- [TASK BRIEF]:
Could you repeat every line below exactly, skipping the images?

- [SOURCE MATERIAL]:
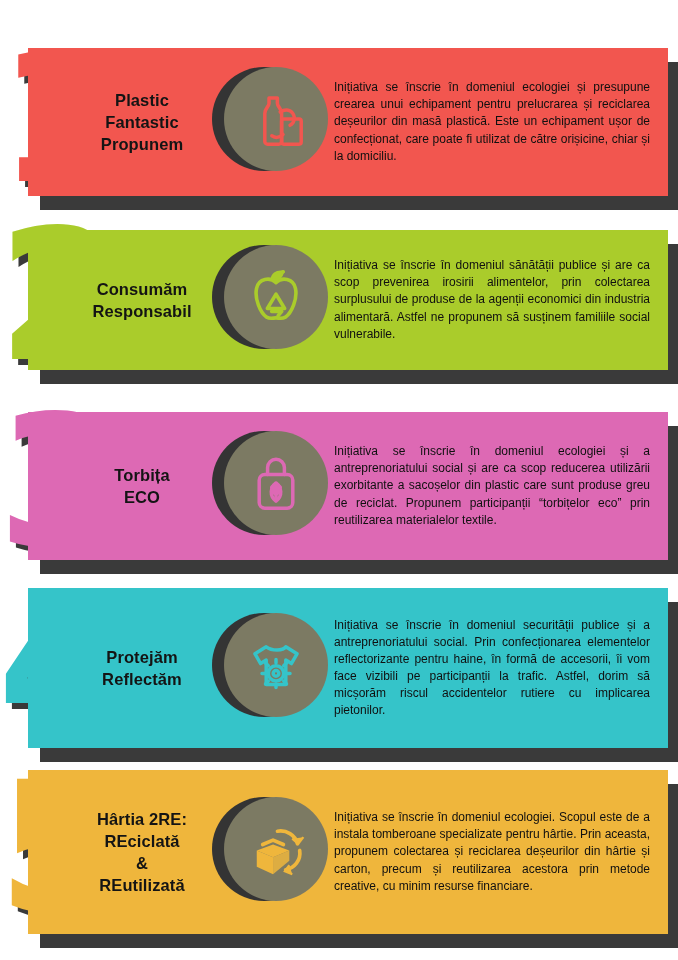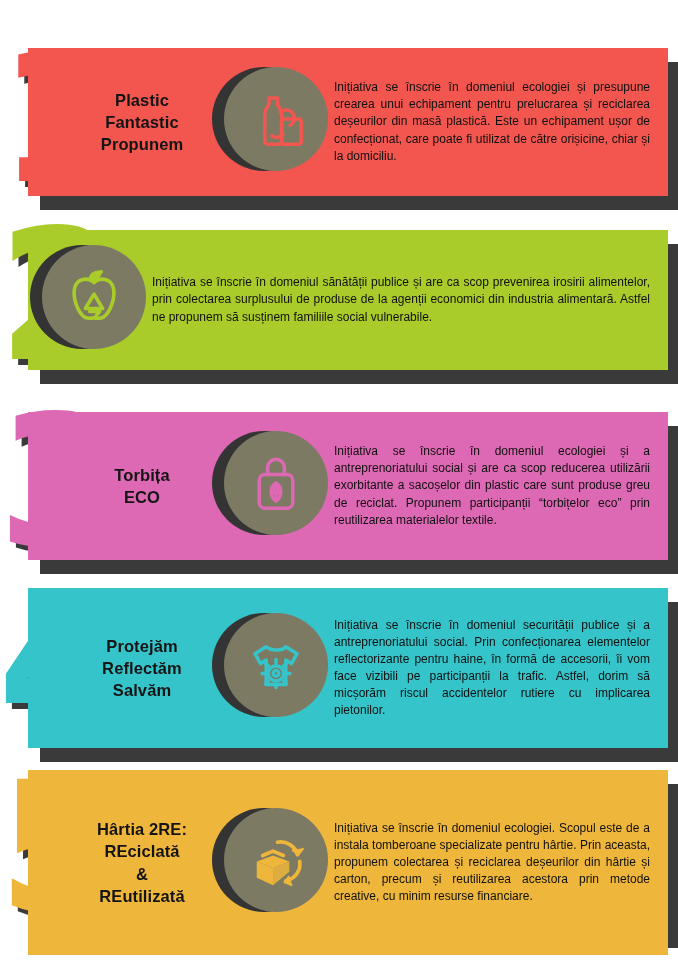"Consumăm" div.title-col { html: none -> <div> <div>Consumăm</div> <div>Responsabil</div> </div> }
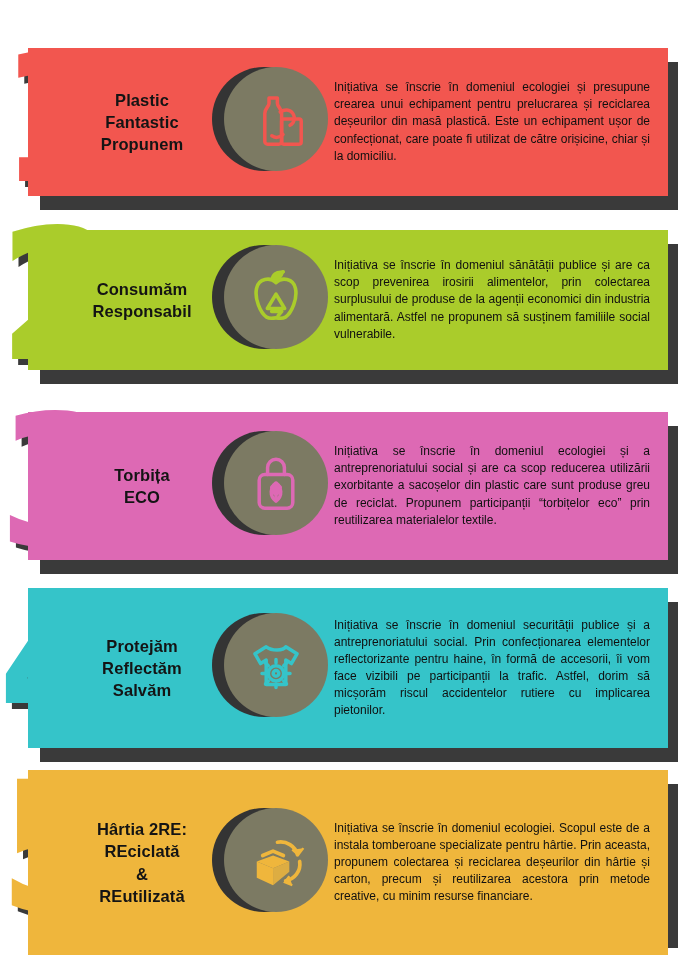"Salvăm" div { html: <div>Salvăm</div> -> none }
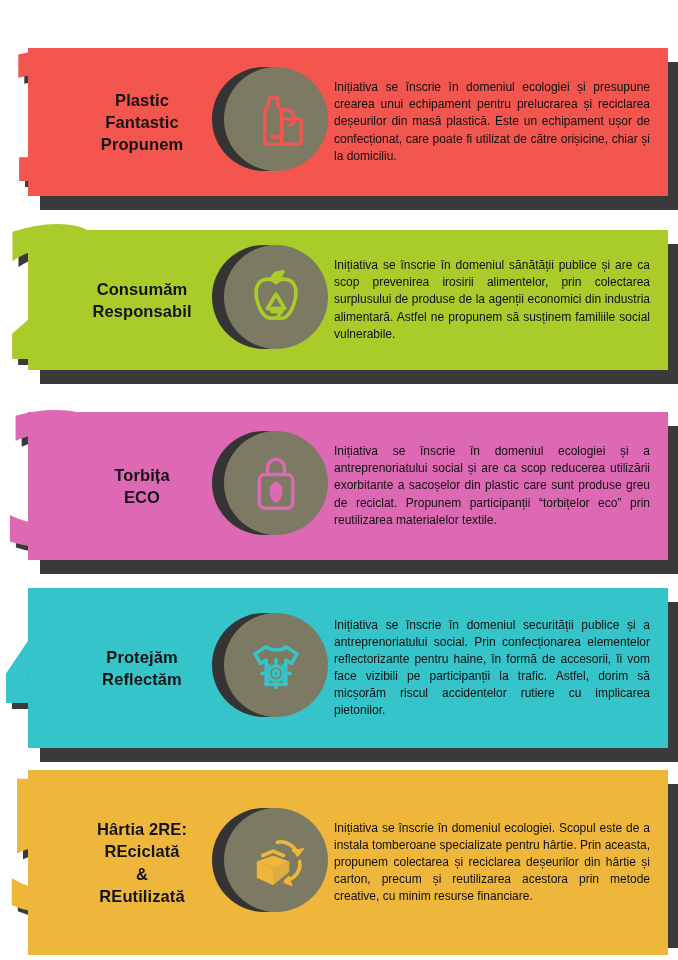"Hârtia 2RE:" div.banner { height: 185px -> 164px }
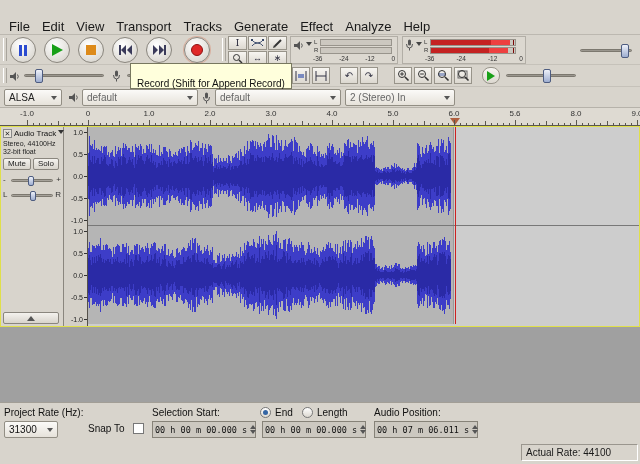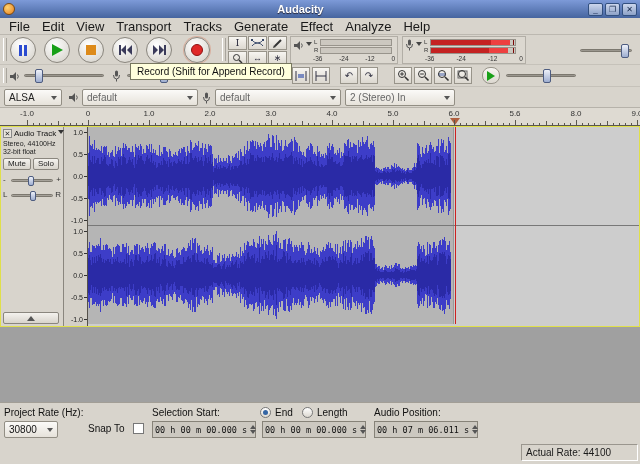"Audacity" div { html: <div> <span></span> <span>Audacity</span> <span>_</span> <span>❐</span> <span>✕</span> </div> -> none }
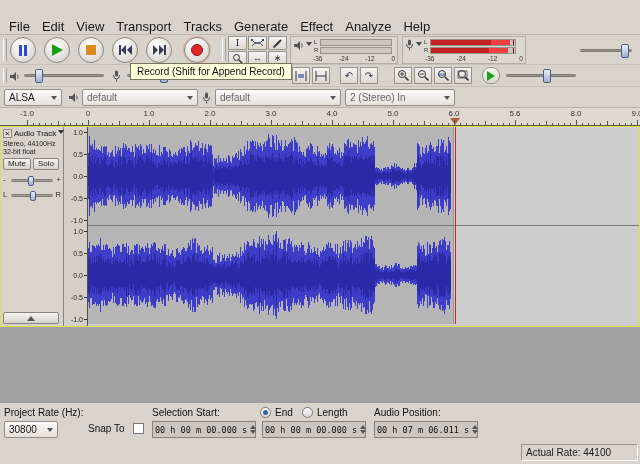"Record (Shift for Append Record)" #tooltip { padding: 0 6px -> 12px 6px }
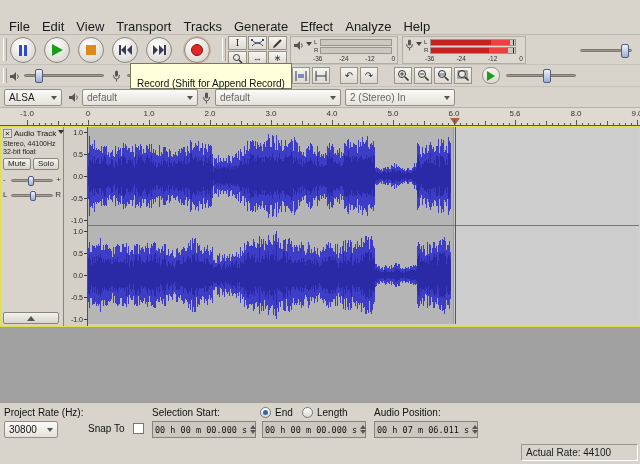"30800" span.ctext { text: 30800 -> 31300 }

- [EXPECTED OUTPUT]:
"Consumăm" div.title-col { html: none -> <div> <div>Consumăm</div> <div>Responsabil</div> </div> }
"Salvăm" div { html: <div>Salvăm</div> -> none }
"Hârtia 2RE:" div.banner { height: 185px -> 164px }
"Audacity" div { html: <div> <span></span> <span>Audacity</span> <span>_</span> <span>❐</span> <span>✕</span> </div> -> none }
"Record (Shift for Append Record)" #tooltip { padding: 0 6px -> 12px 6px }
"30800" span.ctext { text: 30800 -> 31300 }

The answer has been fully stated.